With 77 clinical AuD programs at universities in the United States,[21] and Council for Clinical Certification in Audiology requirements that audiology students acquire strong professional competencies in occupational audiology and interprofessional collaboration,[22] this apparent gap in the literature is intriguing. Universities with HCPs and AuD programs could benefit from this cooperative relationship, given the overlap of a clear workplace need and a cadre of professionals trained to meet that need. However, information is lacking on whether these U.S. universities have HCPs and whether the universities’ audiologists have a role in the HCPs. This study seeks to fill that information gap and help clarify the role university audiologists have in HCPs at U.S. universities.

 METHODS



This study primarily used an online survey to examine the role, if any, of university audiologists in their universities’ HCPs. The design was selected in an effort to maximize responses across a broad sample of potential respondents in the United States. This study was approved by the Institutional Review Board of the author’s home institution to ensure ethical treatment of human subjects participating in research.

Respondents and sampling approach

An appropriate sample was sought by first seeking to identify the field of accredited audiology doctoral programs in the United States. This was done by searching the directory of programs on the Council on Academic Accreditation website.[23] Two graduate assistants searched university webpages to identify email contact information for audiology faculty and clinical staff. They complied a list of 539 individuals, who each received an emailed invitation to participate in the survey.
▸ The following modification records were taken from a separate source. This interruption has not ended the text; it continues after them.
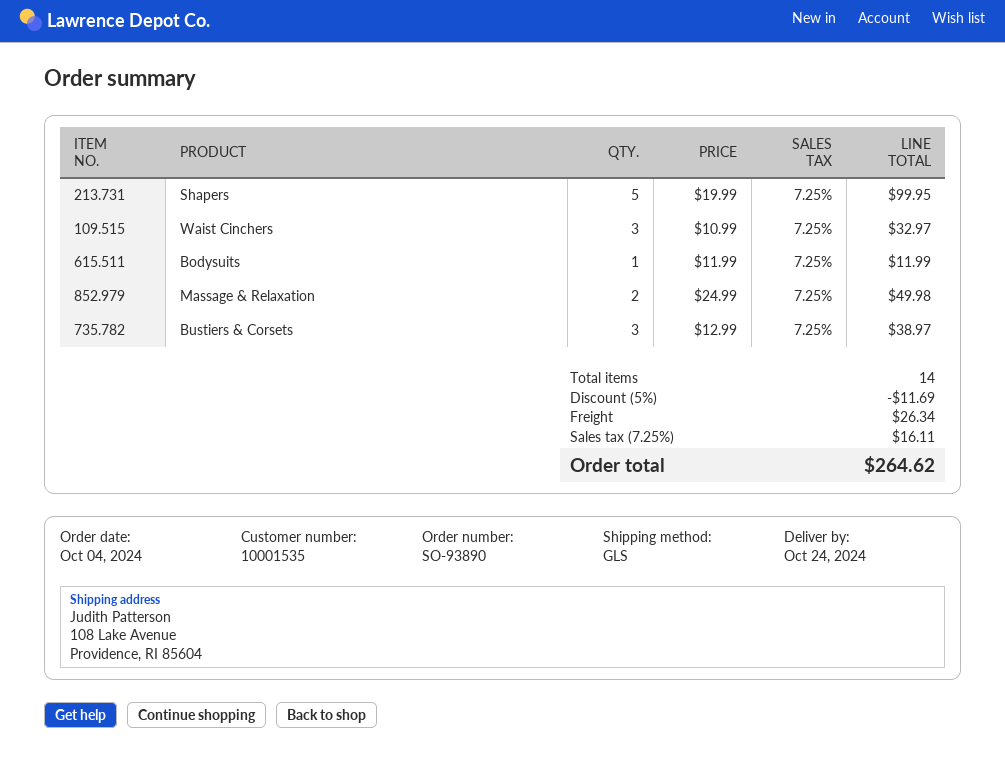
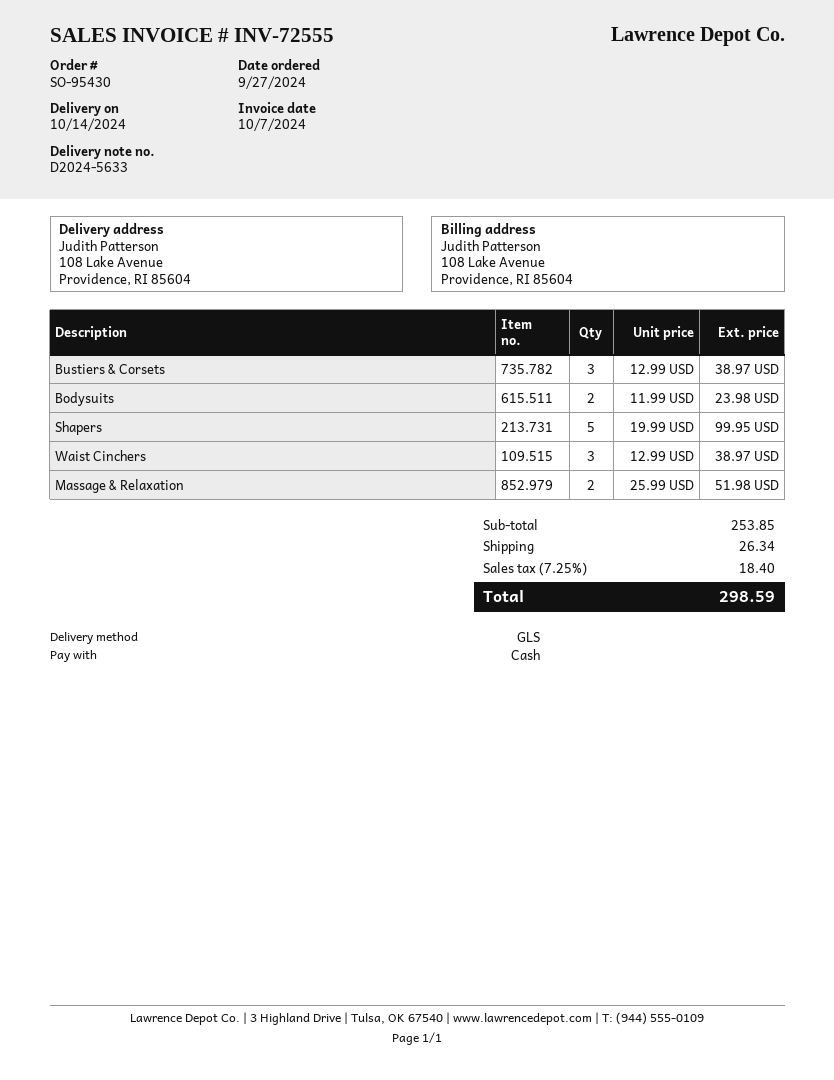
order number: SO-93890 -> SO-95430
order date: 2024-10-04 -> 2024-09-27
delivery date: 2024-10-24 -> 2024-10-14
Waist Cinchers: 3 x 10.99 = 32.97 -> 3 x 12.99 = 38.97
Bodysuits: 1 x 11.99 = 11.99 -> 2 x 11.99 = 23.98
Massage & Relaxation: 2 x 24.99 = 49.98 -> 2 x 25.99 = 51.98
discount: 5% = 11.69 -> none
tax: 7.25% = 16.11 -> 7.25% = 18.40
total: 264.62 -> 298.59

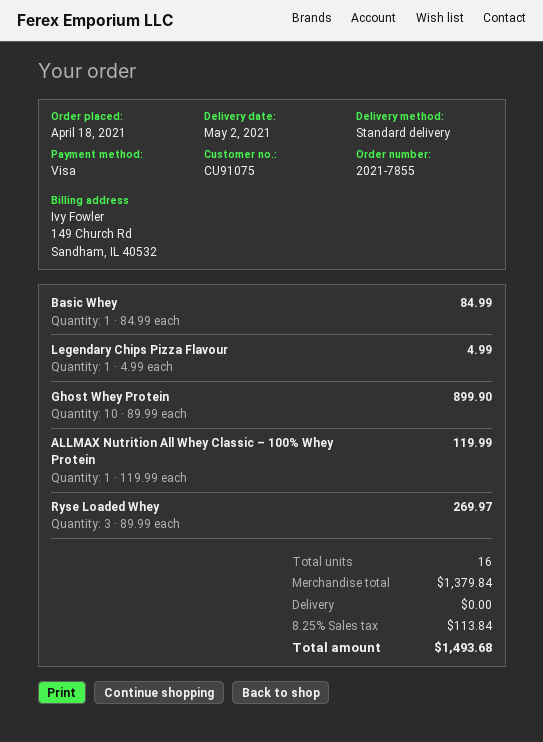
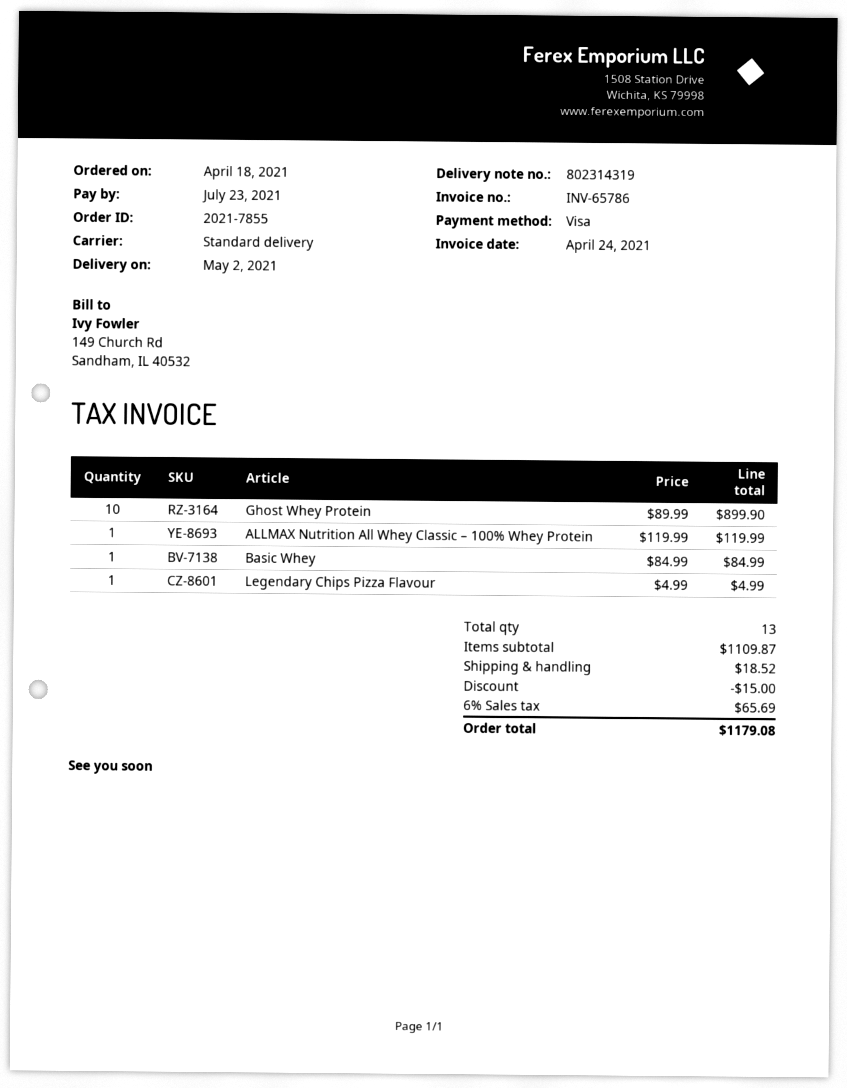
Ryse Loaded Whey: 3 x 89.99 = 269.97 -> none
total quantity: 16 -> 13
subtotal: 1379.84 -> 1109.87
discount: none -> 15.00
shipping: 0.00 -> 18.52
tax: 8.25% = 113.84 -> 6% = 65.69
total: 1493.68 -> 1179.08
Of these 539, there were 23 undelivered, bounced, or duplicate contacts, bringing the overall total of contacted individuals to 516. Of these, 88 consented to participate in the study (17.05%) and 80 completed the survey (90.9% of consenting respondents, or 15.5% of the sample).

Survey questionnaire

The study used an online questionnaire to gather data from respondents on whether and how university audiologists in the United States were participating in their universities’ occupational HCPs. The respondents were emailed an anonymous survey link through an online survey platform, Qualtrics, along with a brief explanation of the study. The survey was open for 30 days. Two weeks after the initial email was sent, a reminder email was sent to anyone on the list who had not yet completed the survey.

The questionnaire consisted of 16 questions [Table 1] in three main sections, beginning with an informed consent statement. Two questions allowed open-ended responses; the other 14 required single- or multiple-choice selections, including one Likert scale rating. Open-ended questions were designed to enrich the more quantitative information collected by eliciting insights about the respondents’ experiences as audiologists participating in university occupational HCPs.{Table 1}

A brief section on demographics asked respondents about their work settings, experience, and occupational audiology course offerings. The final section was limited to only those respondents who reported that they were actively participating in occupational HCPs for their universities, with questions about their role, any barriers to HCP participation, and individual experiences related to participating in the university HCP.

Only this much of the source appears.